**Task to complete:**
What is needed here is each entry reproduced exactly, without its pictures.
---- Extracted data
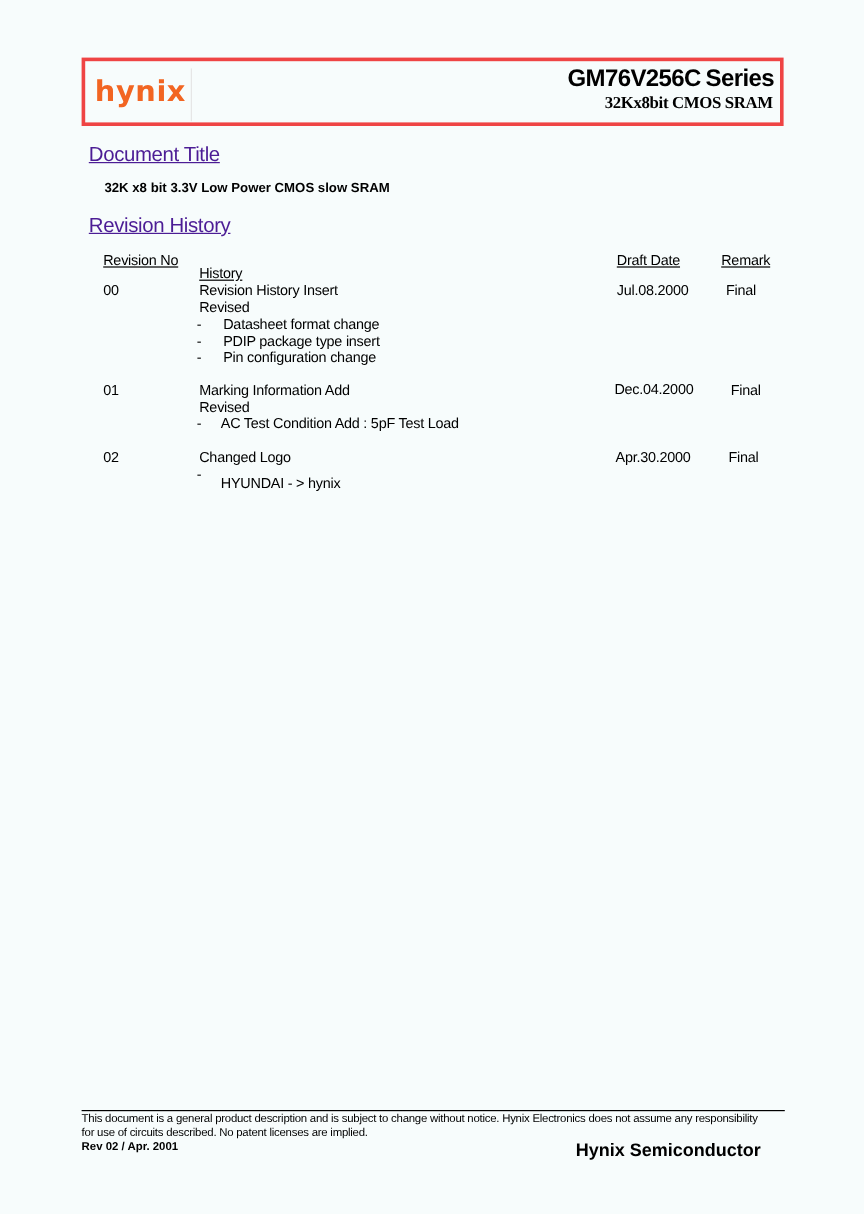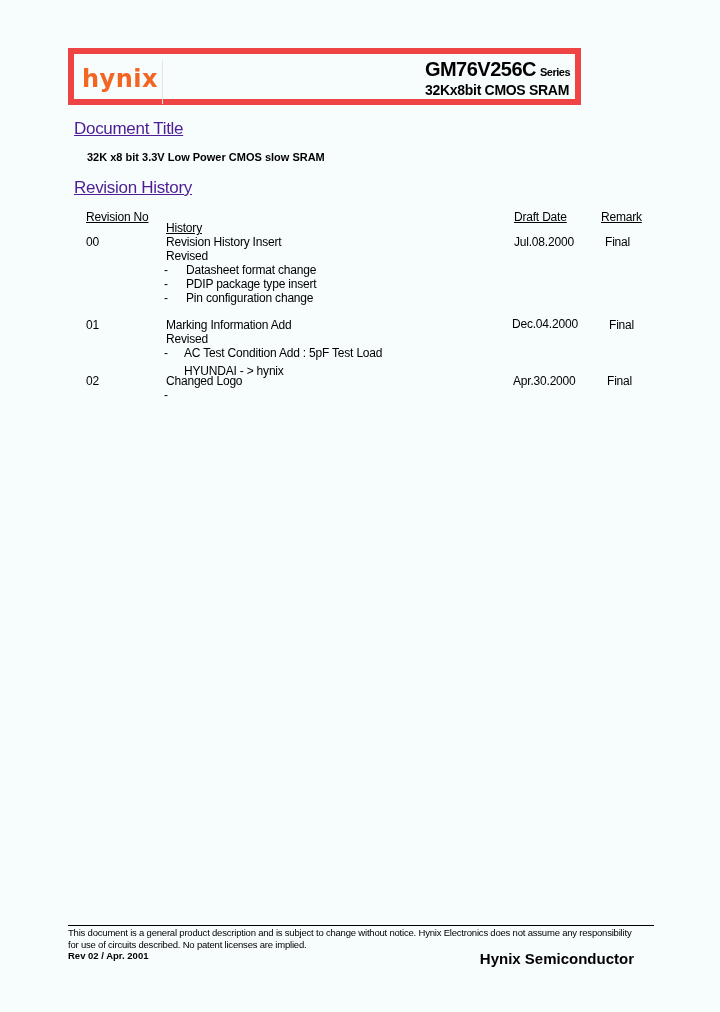--- a/index.html
+++ b/index.html
@@ -12,23 +12,23 @@
       background: #f7fcfc;
       position: relative;
       font-family: "Liberation Sans", sans-serif;
       color: #000;
       overflow: hidden;
     }
     .header-box {
       position: absolute;
       left: 68px;
       top: 48px;
-      width: 513px;
+      width: 585px;
       height: 57px;
-      border: 6px solid #ef4444;
+      border: 3px solid #ef4444;
       box-sizing: border-box;
     }
     .logo {
       position: absolute;
       left: 8px;
       top: 10px;
       font-family: "DejaVu Sans", sans-serif;
       font-size: 24px;
       font-weight: bold;
       color: #f26522;
@@ -48,29 +48,30 @@
       right: 5px;
       top: 4px;
       text-align: right;
       font-weight: bold;
       letter-spacing: -0.5px;
     }
     .series-title .part {
       font-size: 20px;
     }
     .series-title .series {
-      font-size: 11px;
+      font-size: 20px;
     }
     .subtitle {
       position: absolute;
       right: 6px;
       top: 28px;
       font-size: 14px;
       font-weight: bold;
       letter-spacing: -0.3px;
+      font-family: Liberation Serif, serif;
     }
     .section-heading {
       position: absolute;
       left: 74px;
       font-size: 17px;
       color: #4c1d95;
       text-decoration: underline;
       letter-spacing: -0.3px;
     }
     .doc-title-text {
@@ -171,21 +172,21 @@
   <div class="bullet" style="left:164px; top:346px;">-</div>
   <div class="rev" style="left:184px; top:346px;">AC Test Condition Add : 5pF Test Load</div>
   <div class="rev" style="left:512px; top:300px;margin-top:17px;">Dec.04.2000</div>
   <div class="rev" style="left:609px; top:318px;">Final</div>
 </div>
 
 <div>
   <div class="rev" style="left:86px; top:374px;">02</div>
   <div class="rev" style="left:166px; top:374px;">Changed Logo</div>
   <div class="bullet" style="left:164px; top:388px;">-</div>
-  <div class="rev" style="left:184px; top:364px;text-align:center;">HYUNDAI - &gt; hynix</div>
+  <div class="rev" style="left:184px; top:396px;text-align:center;">HYUNDAI - &gt; hynix</div>
   <div class="rev" style="left:513px; top:374px;">Apr.30.2000</div>
   <div class="rev" style="left:607px; top:374px;">Final</div>
 </div>
 
 <div class="footer-line"></div>
 <div class="footer-note">
   <div>This document is a general product description and is subject to change without notice. Hynix Electronics does not assume any responsibility</div>
   <div>for use of circuits described. No patent licenses are implied.</div>
 </div>
 <div class="footer-rev">Rev 02 / Apr. 2001</div>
--------
**Response to the exercise:**
--- a/index.html
+++ b/index.html
@@ -12,23 +12,23 @@
       background: #f7fcfc;
       position: relative;
       font-family: "Liberation Sans", sans-serif;
       color: #000;
       overflow: hidden;
     }
     .header-box {
       position: absolute;
       left: 68px;
       top: 48px;
-      width: 513px;
+      width: 585px;
       height: 57px;
-      border: 6px solid #ef4444;
+      border: 3px solid #ef4444;
       box-sizing: border-box;
     }
     .logo {
       position: absolute;
       left: 8px;
       top: 10px;
       font-family: "DejaVu Sans", sans-serif;
       font-size: 24px;
       font-weight: bold;
       color: #f26522;
@@ -48,29 +48,30 @@
       right: 5px;
       top: 4px;
       text-align: right;
       font-weight: bold;
       letter-spacing: -0.5px;
     }
     .series-title .part {
       font-size: 20px;
     }
     .series-title .series {
-      font-size: 11px;
+      font-size: 20px;
     }
     .subtitle {
       position: absolute;
       right: 6px;
       top: 28px;
       font-size: 14px;
       font-weight: bold;
       letter-spacing: -0.3px;
+      font-family: Liberation Serif, serif;
     }
     .section-heading {
       position: absolute;
       left: 74px;
       font-size: 17px;
       color: #4c1d95;
       text-decoration: underline;
       letter-spacing: -0.3px;
     }
     .doc-title-text {
@@ -171,21 +172,21 @@
   <div class="bullet" style="left:164px; top:346px;">-</div>
   <div class="rev" style="left:184px; top:346px;">AC Test Condition Add : 5pF Test Load</div>
   <div class="rev" style="left:512px; top:300px;margin-top:17px;">Dec.04.2000</div>
   <div class="rev" style="left:609px; top:318px;">Final</div>
 </div>
 
 <div>
   <div class="rev" style="left:86px; top:374px;">02</div>
   <div class="rev" style="left:166px; top:374px;">Changed Logo</div>
   <div class="bullet" style="left:164px; top:388px;">-</div>
-  <div class="rev" style="left:184px; top:364px;text-align:center;">HYUNDAI - &gt; hynix</div>
+  <div class="rev" style="left:184px; top:396px;text-align:center;">HYUNDAI - &gt; hynix</div>
   <div class="rev" style="left:513px; top:374px;">Apr.30.2000</div>
   <div class="rev" style="left:607px; top:374px;">Final</div>
 </div>
 
 <div class="footer-line"></div>
 <div class="footer-note">
   <div>This document is a general product description and is subject to change without notice. Hynix Electronics does not assume any responsibility</div>
   <div>for use of circuits described. No patent licenses are implied.</div>
 </div>
 <div class="footer-rev">Rev 02 / Apr. 2001</div>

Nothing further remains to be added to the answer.